Hi Nir, Have a few questions regarding the verification flow. Do I need to do steps 2 and 3 simoultainosly? For step 3 I did the command: "ps ax | grep qemu" - do I simply need to kill the first process that appears there? Thanks.
(In reply to Amit Sharir from comment #1) > Hi Nir, > > Have a few questions regarding the verification flow. > > Do I need to do steps 2 and 3 simoultainosly? > > For step 3 I did the command: "ps ax | grep qemu" - do I simply need to kill > the first process that appears there? > > Thanks. No, you can just start a live backup, after it was started, power-off the VM outside the guest (can use REST-API with 'force' option), It is enough to corrupt the bitmap.
(In reply to Amit Sharir from comment #1) > Hi Nir, > > Have a few questions regarding the verification flow. > > Do I need to do steps 2 and 3 simoultainosly? No, you should wait until the full backup is completed. > For step 3 I did the command: "ps ax | grep qemu" - do I simply need to kill > the first process that appears there? No, you can have other qemu instances on the host, you need to kill the right one. You can detect the right qemu instance by grepping the vm name, which should be unique.
To make sure that the bitmaps got corrupted you can run - qemu-img info <path-to-volume> And see that the bitmaps are having a 'in-use' flag.
(In reply to Eyal Shenitzky from comment #2) > No, you can just start a live backup, after it was started, power-off the VM > outside the guest (can use REST-API with 'force' option), It is enough to > corrupt the bitmap. Sutting down the guest via API or virsh will *not* corrupt any bitmap. qemu will corrupt bitmaps. Qemu persist bitmaps to storage when terminated normally. The best way to corrupt the bitmap is to kill qemu with SIGKILL since it cannot handle this signal.

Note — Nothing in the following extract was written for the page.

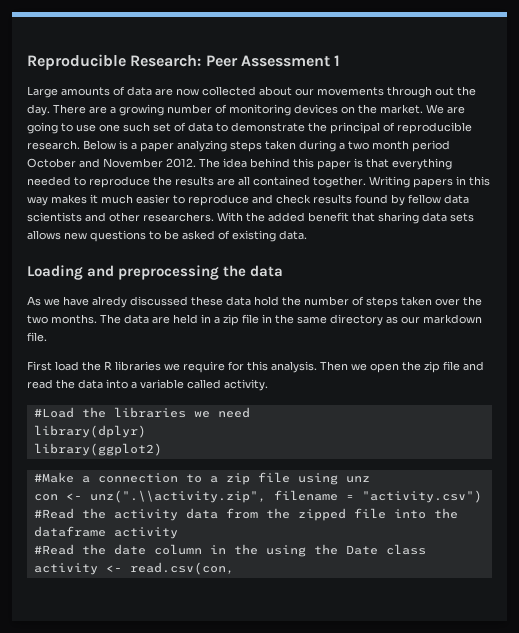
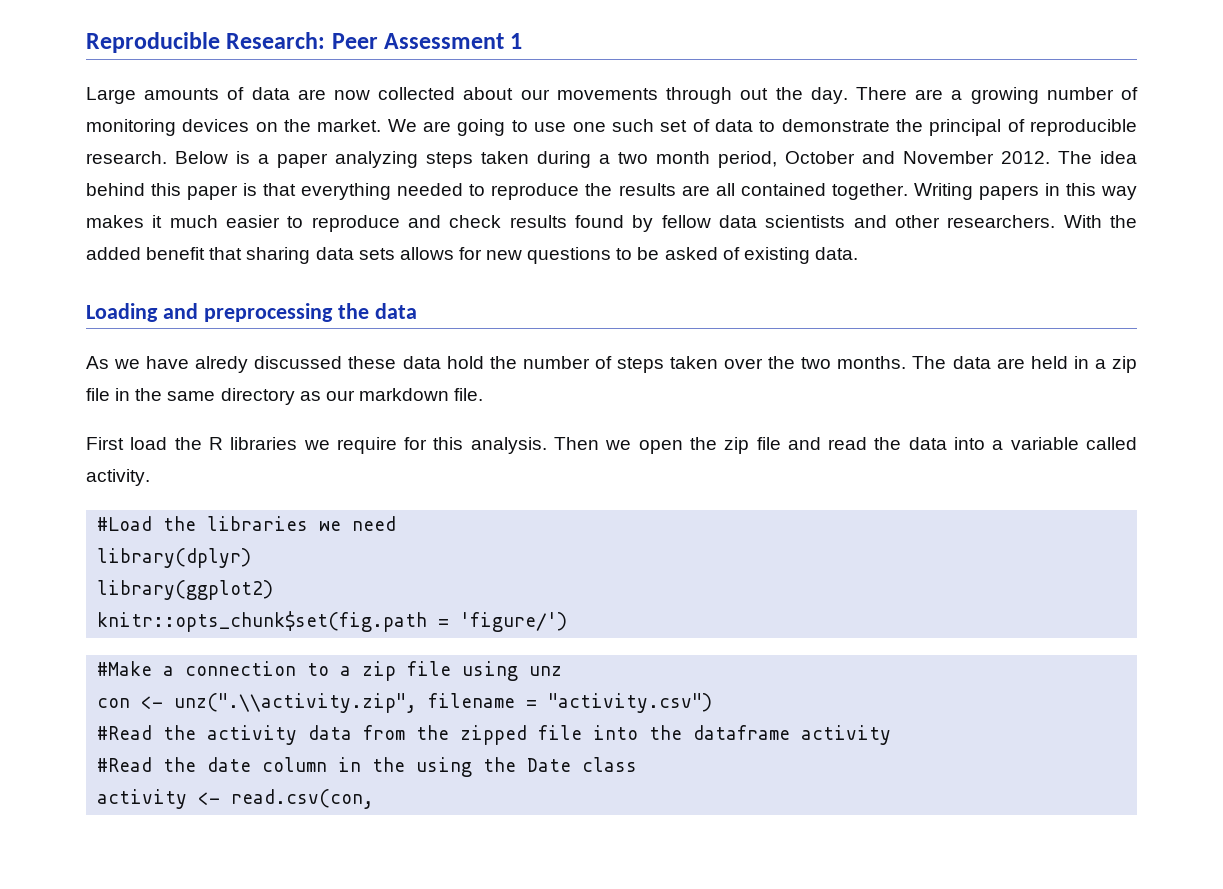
[412,140,450,152] period -> [718,151,777,168] period,
(61, 235) none -> [458,247,482,260] for
(162, 449) none -> [97,611,568,632] // knitr::opts_chunk$set(fig.path = 'figure/')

Version: vdsm-4.40.90.2-1.el8ev.x86_64 ovirt-engine-4.4.9.1-0.13.el8ev.noarch Verification Flow: 1. Create a VM with qcow2 disk. 2. Start VM. 3. Create a full backup using "python3 backup_vm.py -c engine full <vm-id>" 4. Find the relevant QEMU process using "ps ax | grep guest=<VM name of the machine that was created in step1>" on the host the VM is running on. 5. Kill the QEMU process using "kill -9 qemu-pid" 6. Move the disk to another storage (cold and live) - done via UI. Verification Conclusions: The expected output matched the actual output. The total flow mentioned was done with no errors, I was able to move the disk after completing the mentioned flow without any issues. Bug verified.
(In reply to Amit Sharir from comment #8) > Verification Flow: ... Sounds correct, but did you verify the original issue with vdsm version that does not use --skip-broken-bitmaps?
I just did the flow I mentioned in https://bugzilla.redhat.com/show_bug.cgi?id=1984852#c8 and saw that I could move the disk without any issues. Do I need to check additional functionality in order to verify this bug?
(In reply to Amit Sharir from comment #10) > I just did the flow I mentioned in > https://bugzilla.redhat.com/show_bug.cgi?id=1984852#c8 and saw that I could > move the disk without any issues. > Do I need to check additional functionality in order to verify this bug? If you don't reproduce the issue before testing, how do you know if your test was correct? You should be able to downgrade vdsm to older version that did not support --skip-broken-bitmap (e.g from 4.4.8), or run the same test on an older environment and reproduce the failure to move or copy disk in the same flow.
I was sure it was already reproduced in the same way. Just ran the flow mentioned in https://bugzilla.redhat.com/show_bug.cgi?id=1984852#c8 on version vdsm-4.40.80.2-1.el8ev.x86_64 / ovirt-engine-4.4.8.1-0.9.el8ev.noarch and was able to complete the whole flow with no errors. Meaning that the verification flow mentioned was not valid. Do you have another way I can reproduce this? Maybe how Eyal suggested? Returning this to "on_qa" until this will be clarified.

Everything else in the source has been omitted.